До русского посла дошли уже слухи о «проекте интервенции, созревшем в уме Луи-Наполеона».
Император французов намерен обратиться к Англии, а затем и к Австрии и Пруссии с предложением сообща, вчетвером, выступить с «посредничеством» между Россией и Турцией. Это посредничество, как справедливо предвидит Бруннов, окажется фактически поддержкой для Оттоманской Порты в ее сопротивлении русским требованиям.

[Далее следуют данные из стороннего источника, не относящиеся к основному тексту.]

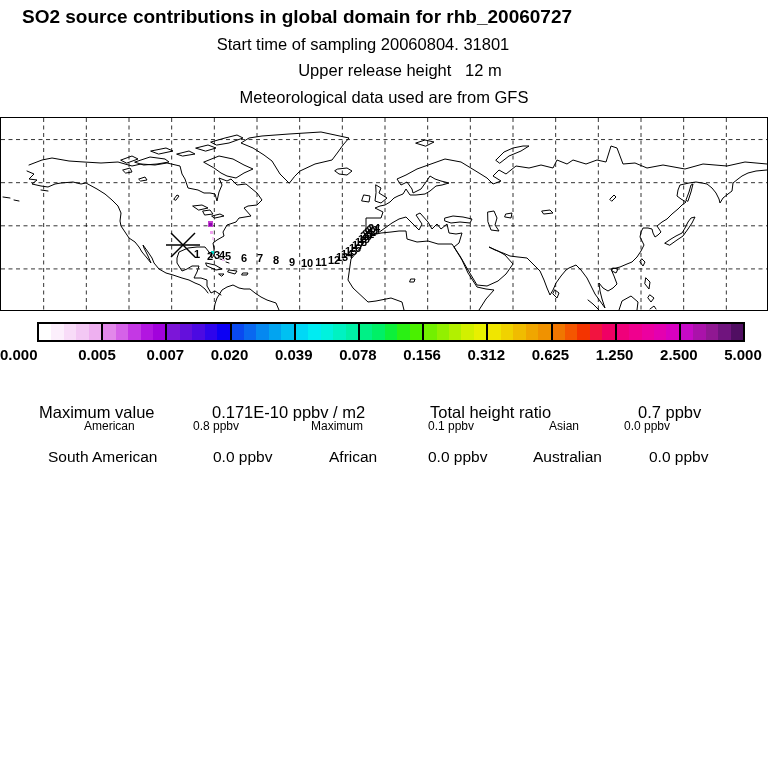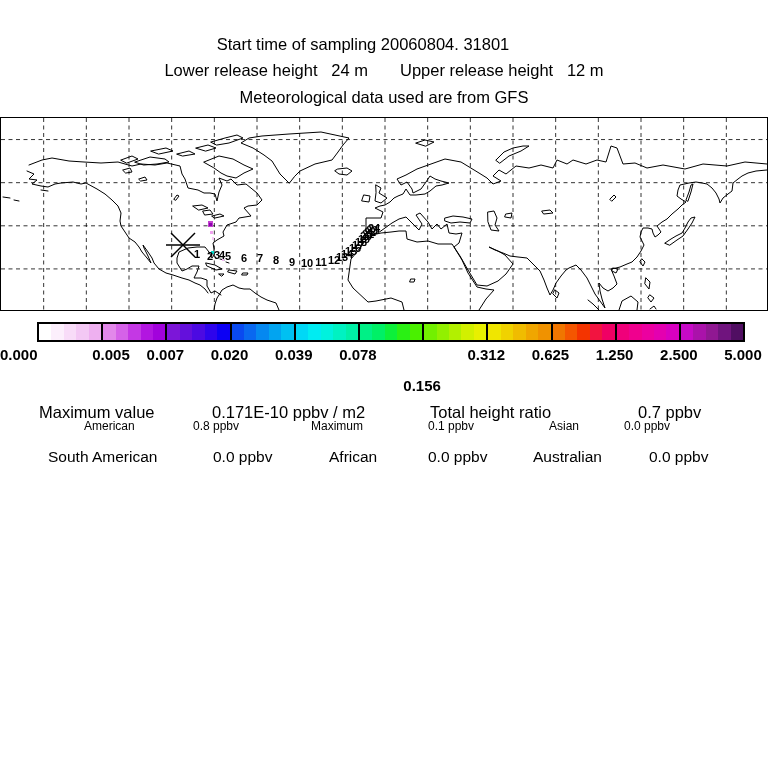"SO2 source contributions in global" div.title { html: none -> <div>SO2 source contributions in global domain for rhb_20060727</div> }
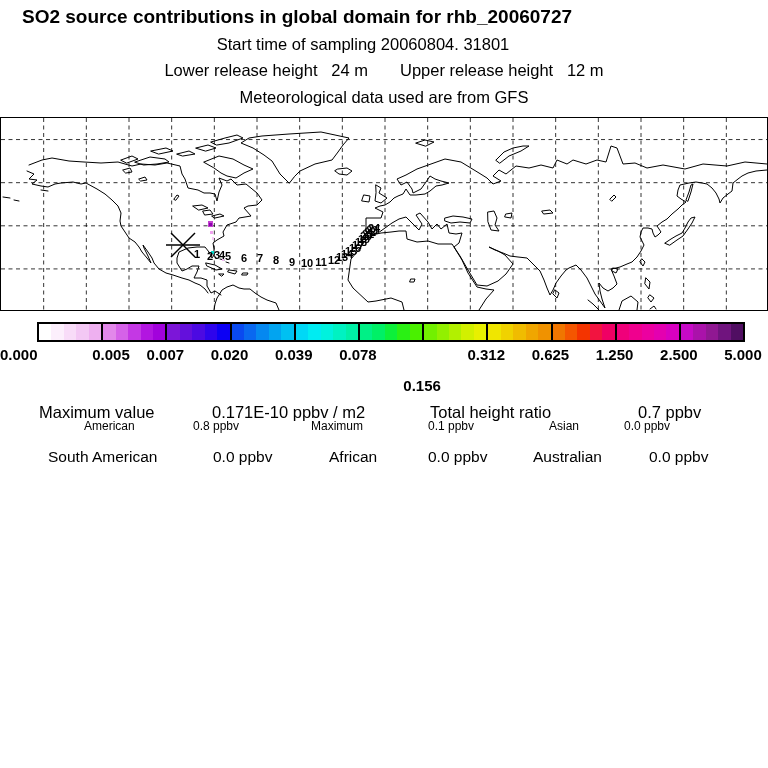"Lower release height 24 m" span { html: <span>Lower release height 24 m</span> -> none }
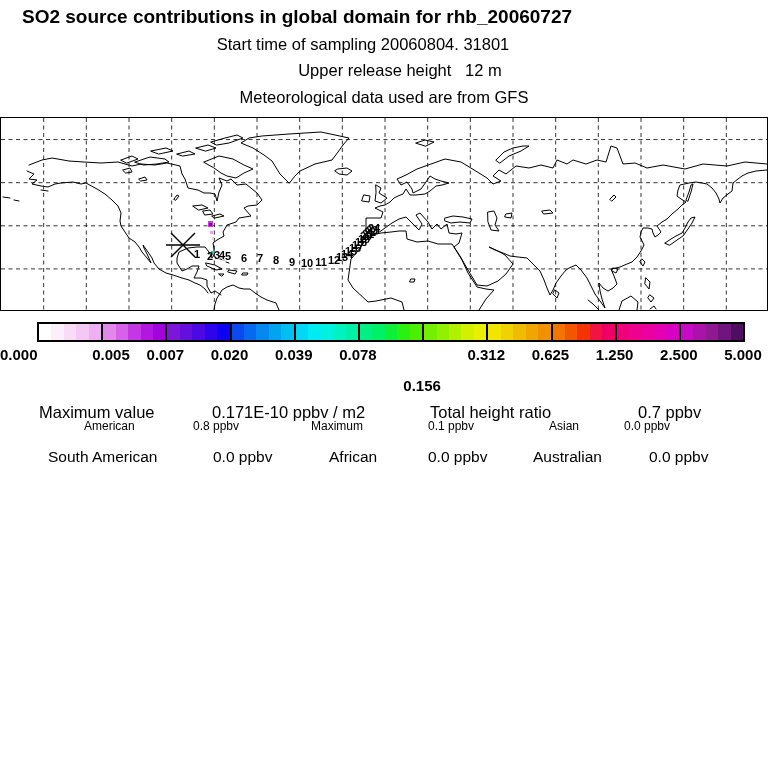"0.005" span.cb-tick { left: 111px -> 97px }
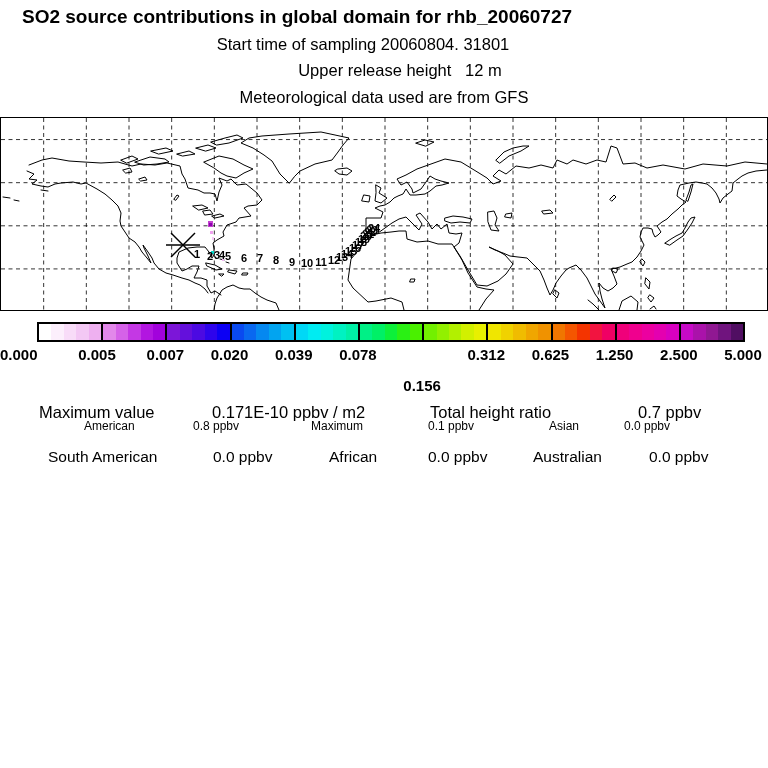"0.156" span.cb-tick { margin-top: 31px -> none }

«Луи-Наполеон рабски копирует историю царствования своего дяди и слишком легко забывает его конец», — пишет Бруннов
[386]. Однако русский посол не унывает. Во-первых, лорд Эбердин не расположен слишком связывать Англию с Наполеоном III и вообще он противник активных мер. А во-вторых, кроме верного, хоть и слабохарактерного («одолеваемого уже теперь своими коллегами») друга Эбердина, есть у России еще и другой, не менее испытанный и надежный друг, именно Австрия. За такими двумя верными и чистосердечными друзьями не пропадешь, и все обойдется благополучно. Эбердин,
«я полагаю, ограничится словами, а Австрия не только сама не пойдет за Луи-Наполеоном, но и воспротивится всяким попыткам французской дипломатии повлиять на Берлин». Значит, царь может вполне успокоиться. Все это писалось 14(26) ноября 1853 г., за четыре дня до Синопа.